Adnan Halim receives the Villum Young Investigator Award
Associate professor Adnan Halim from Copenhagen Center for Glycomics has received a Villum Young Investigator grant of DKK 10,000,000 for his research project "Exploring a novel type of protein glycosylation on cell-surface adhesion molecules and receptors".
Project description:
Living organisms produce and display sugar molecules on their cell surfaces. Sugars fulfill important biological roles, but the understanding of their precise molecular functions is incomplete. We recently discovered a novel mechanisms in humans that involves attachment of sugar molecules (mannose) to important cell-surface receptors.

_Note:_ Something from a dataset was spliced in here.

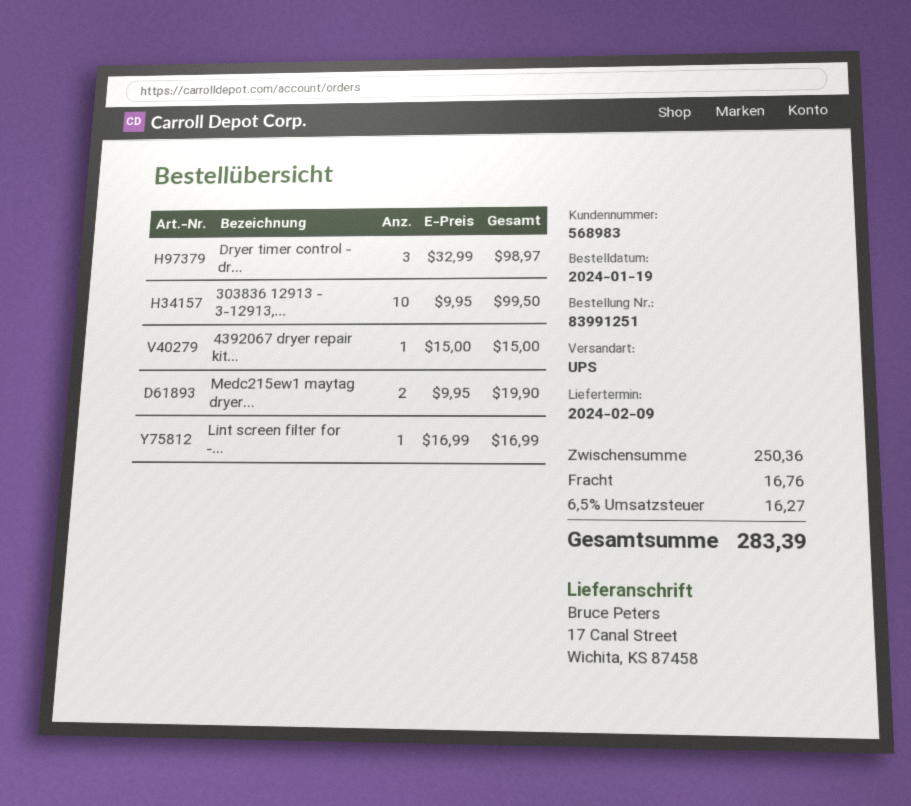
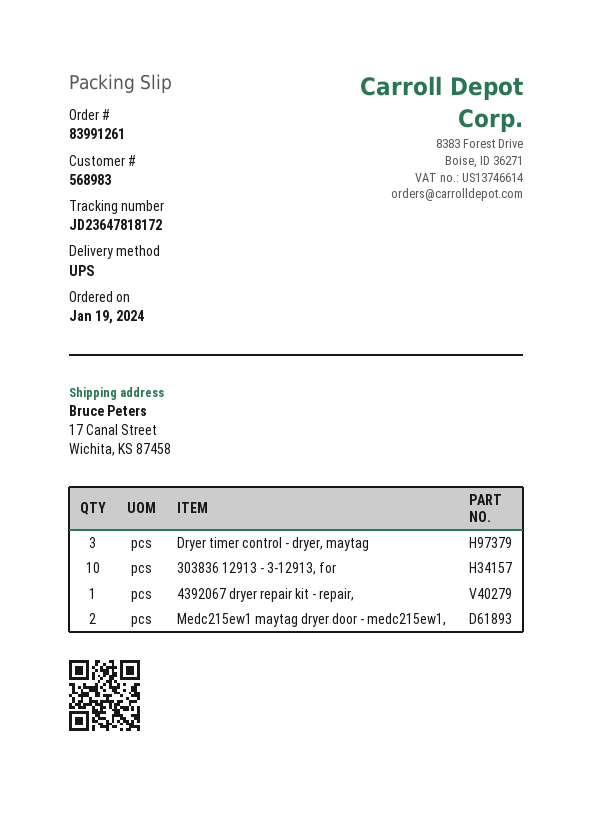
order number: 83991251 -> 83991261
Lint screen filter for -...: 1 -> none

More specifically, using precise genome editing and advanced mass spectrometry we were able to identify a specific set of genes, which encode enzymes that catalyze the addition of mannose to specific receptors. Defects in these genes (and thus enzymes) are known to cause a wide range of human diseases, such as brain malformations and hearing loss, but the molecular mechanisms was until recently not known. Our discovery now pinpoints these mannose modifications as key constituents of cell-surface receptors, and demonstrates that these mannose sugars fulfil important but poorly understood biological roles in development. With the Villum grant, we will be able to develop new tools and techniques to explore the regulation/dysregulation and functions of these mannose sugars which will help us to improve the understanding of molecular mechanisms in human health and disease.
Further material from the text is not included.